[SciPy-Dev] chi-square test for a contingency (R x C) table

Wed Jun 2 08:24:25 EDT 2010

On 2010-06-01 23:28 , Warren Weckesser wrote:
> I've been digging into some basic statistics recently, and developed the
> following function for applying the chi-square test to a contingency
> table.  Does something like this already exist in scipy.stats? If not,
> any objects to adding it?  (Tests are already written :)

Something like this would be great in scipy.stats since I end up doing 
the exact same thing by hand whenever I grade introductory statistics 
exams.  Thanks for writing this!

I've got some code review comments that I'll include below.

> def chisquare_contingency(table):

I think that chiquare_twoway fits the common name for this test better, 
but as Joseph mentions, this neglects the possibility of expanding this 
to n-dimensions.

>      """Chi-square calculation for a contingency (R x C) table.

The docstring should emphasize that this is a hypothesis test.  See for 
example http://docs.scipy.org/scipy/docs/scipy.stats.stats.ttest_rel/. 
I'm not familiar with the R x C notation, but it does work to make clear 
which chi square test this is.

>
>      This function computes the chi-square statistic and p-value of the
>      data in the table.  The expected frequencies are computed based on
>      the relative frequencies in the table.

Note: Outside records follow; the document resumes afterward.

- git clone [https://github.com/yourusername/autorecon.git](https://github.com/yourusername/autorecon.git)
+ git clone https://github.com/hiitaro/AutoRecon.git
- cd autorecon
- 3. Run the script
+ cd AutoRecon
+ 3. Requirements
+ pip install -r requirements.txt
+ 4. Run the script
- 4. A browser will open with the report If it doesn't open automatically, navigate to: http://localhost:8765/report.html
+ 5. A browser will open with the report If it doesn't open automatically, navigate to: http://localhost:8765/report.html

I try to explain what the null and alternative hypotheses are for the 
tests in scipy.stats.

>
>      Parameters
>      ----------
>      table : array_like, 2D
>          The contingency table, also known as the R x C table.

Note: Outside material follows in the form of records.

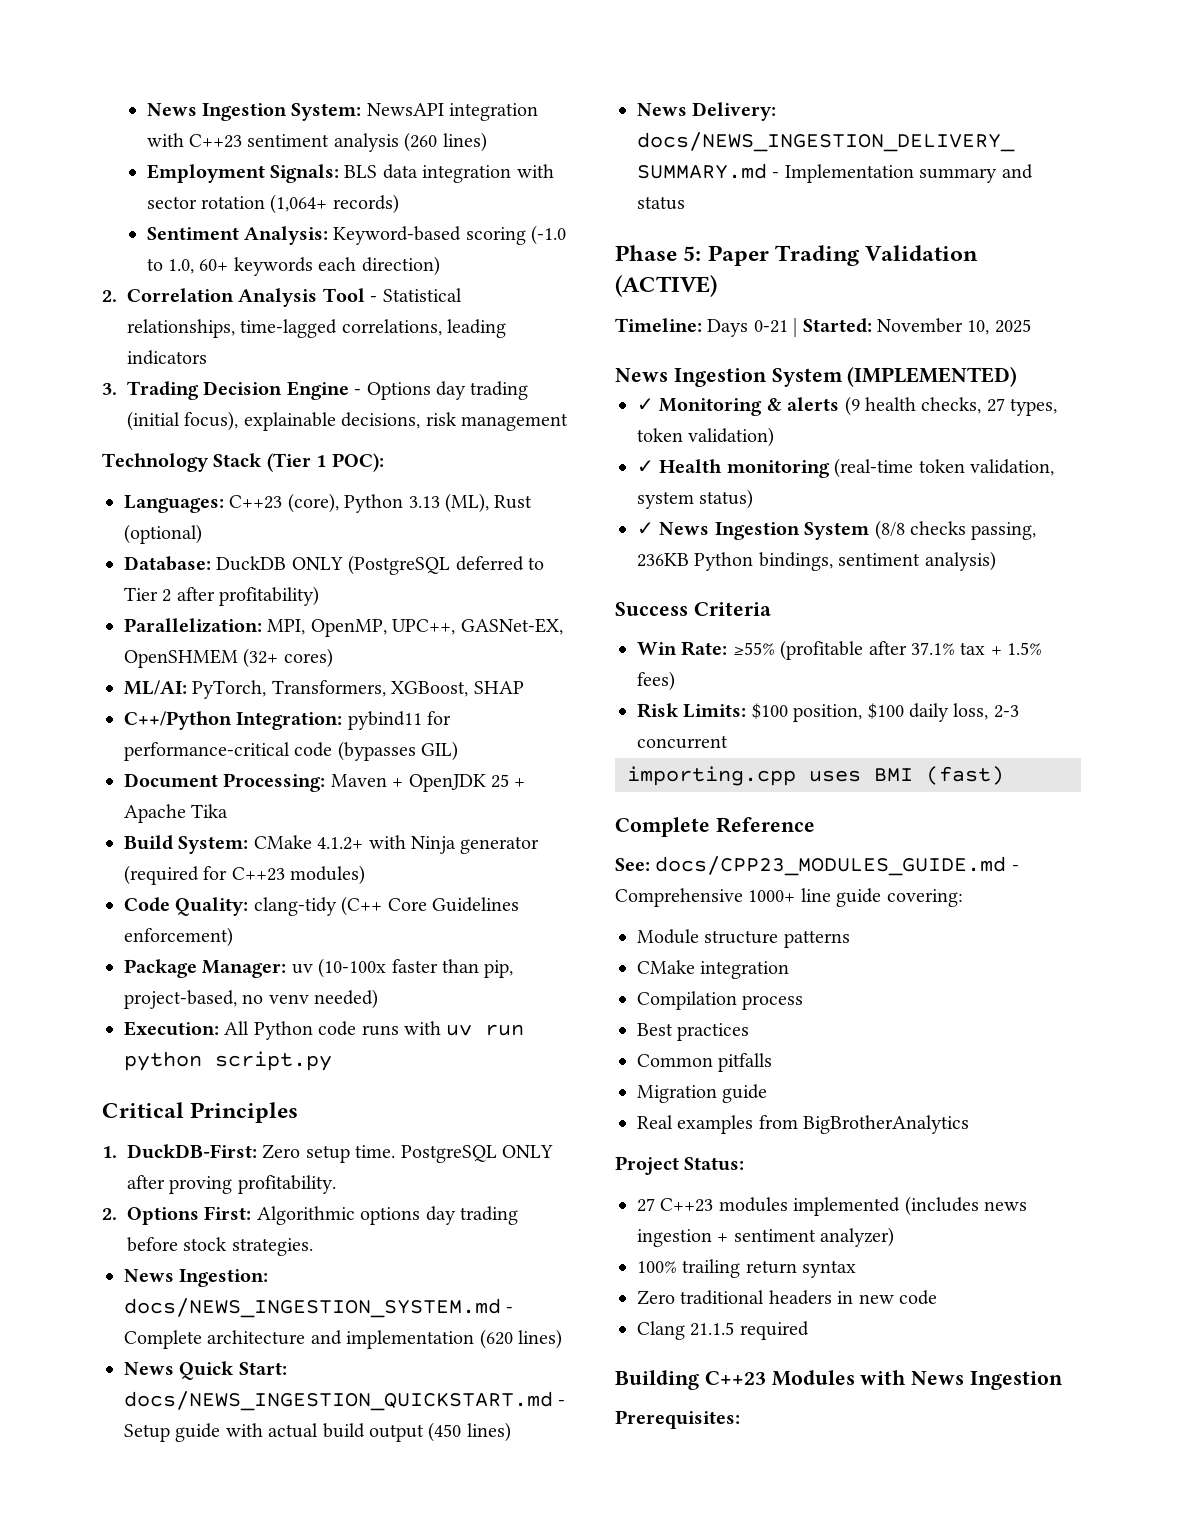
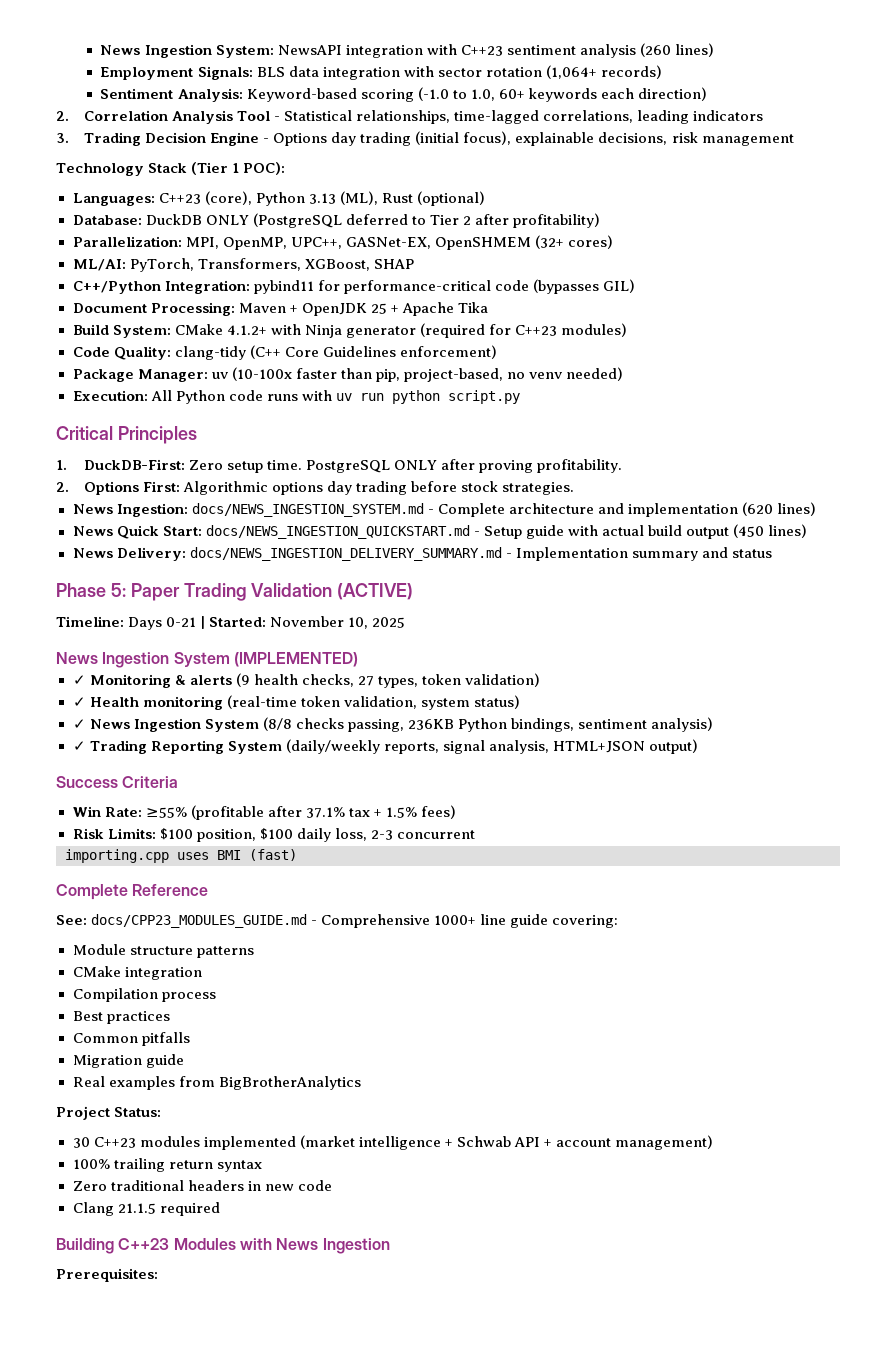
+ ✓ Trading Reporting System (daily/weekly reports, signal analysis, HTML+JSON output)
- 27 C++23 modules implemented (includes news ingestion + sentiment analyzer)
+ 30 C++23 modules implemented (market intelligence + Schwab API + account management)

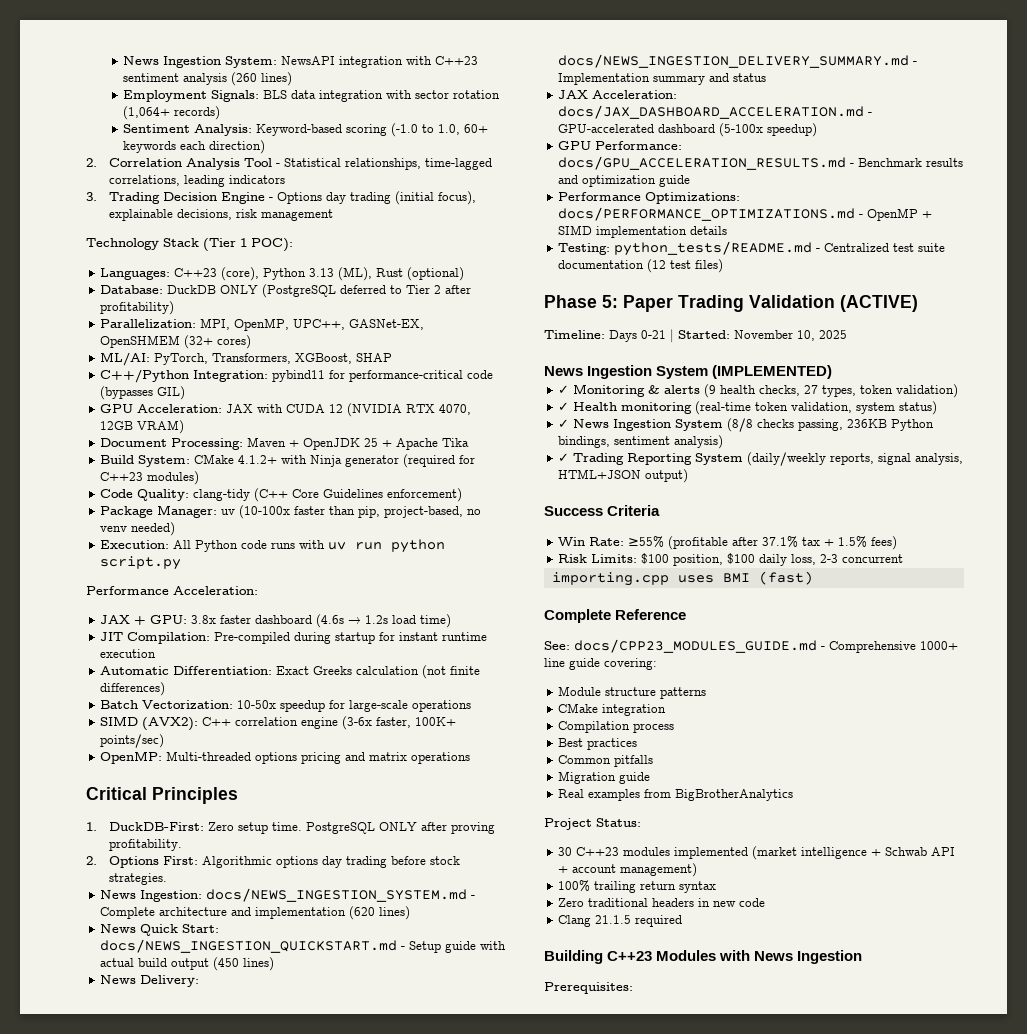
+ GPU Acceleration: JAX with CUDA 12 (NVIDIA RTX 4070, 12GB VRAM)
+ Performance Acceleration:
+ JAX + GPU: 3.8x faster dashboard (4.6s → 1.2s load time)
+ JIT Compilation: Pre-compiled during startup for instant runtime execution
+ Automatic Differentiation: Exact Greeks calculation (not finite differences)
+ Batch Vectorization: 10-50x speedup for large-scale operations
+ SIMD (AVX2): C++ correlation engine (3-6x faster, 100K+ points/sec)
+ OpenMP: Multi-threaded options pricing and matrix operations
+ JAX Acceleration: docs/JAX_DASHBOARD_ACCELERATION.md - GPU-accelerated dashboard (5-100x speedup)
+ GPU Performance: docs/GPU_ACCELERATION_RESULTS.md - Benchmark results and optimization guide
+ Performance Optimizations: docs/PERFORMANCE_OPTIMIZATIONS.md - OpenMP + SIMD implementation details
+ Testing: python_tests/README.md - Centralized test suite documentation (12 test files)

This could also say something like "The table contains the observed 
frequencies of each category."

>
>      Returns
>      -------
>      chisquare statistic : float
>          The chisquare test statistic
>      p : float
>          The p-value of the test.

A function like this could really use an example, perhaps straight from 
one of the tests.

>      """
>      table = np.asarray(table)
>      if table.ndim != 2:
>          raise ValueError("table must be a 2D array.")
>
>      # Create the table of expected frequencies.
>      total = table.sum()
>      row_sum = table.sum(axis=1).reshape(-1,1)
>      col_sum = table.sum(axis=0)
>      expected = row_sum * col_sum / float(total)

I think that np.outer(row_sum, col_sum) is clearer than reshaping one to 
be a column vector.

>
>      # Since we are passing in 1D arrays of length table.size, the default
>      # number of degrees of freedom is table.size-1.
>      # For a contingency table, the actual number degrees of freedom is
>      # (nr - 1)*(nc-1).  We use the ddof argument
>      # of the chisquare function to adjust the default.
>      nr, nc = table.shape
>      dof = (nr - 1) * (nc - 1)
>      dof_adjust = (table.size - 1) - dof
>
>      chi2, p = chisquare(np.ravel(table), np.ravel(expected),
> ddof=dof_adjust)
>      return chi2, p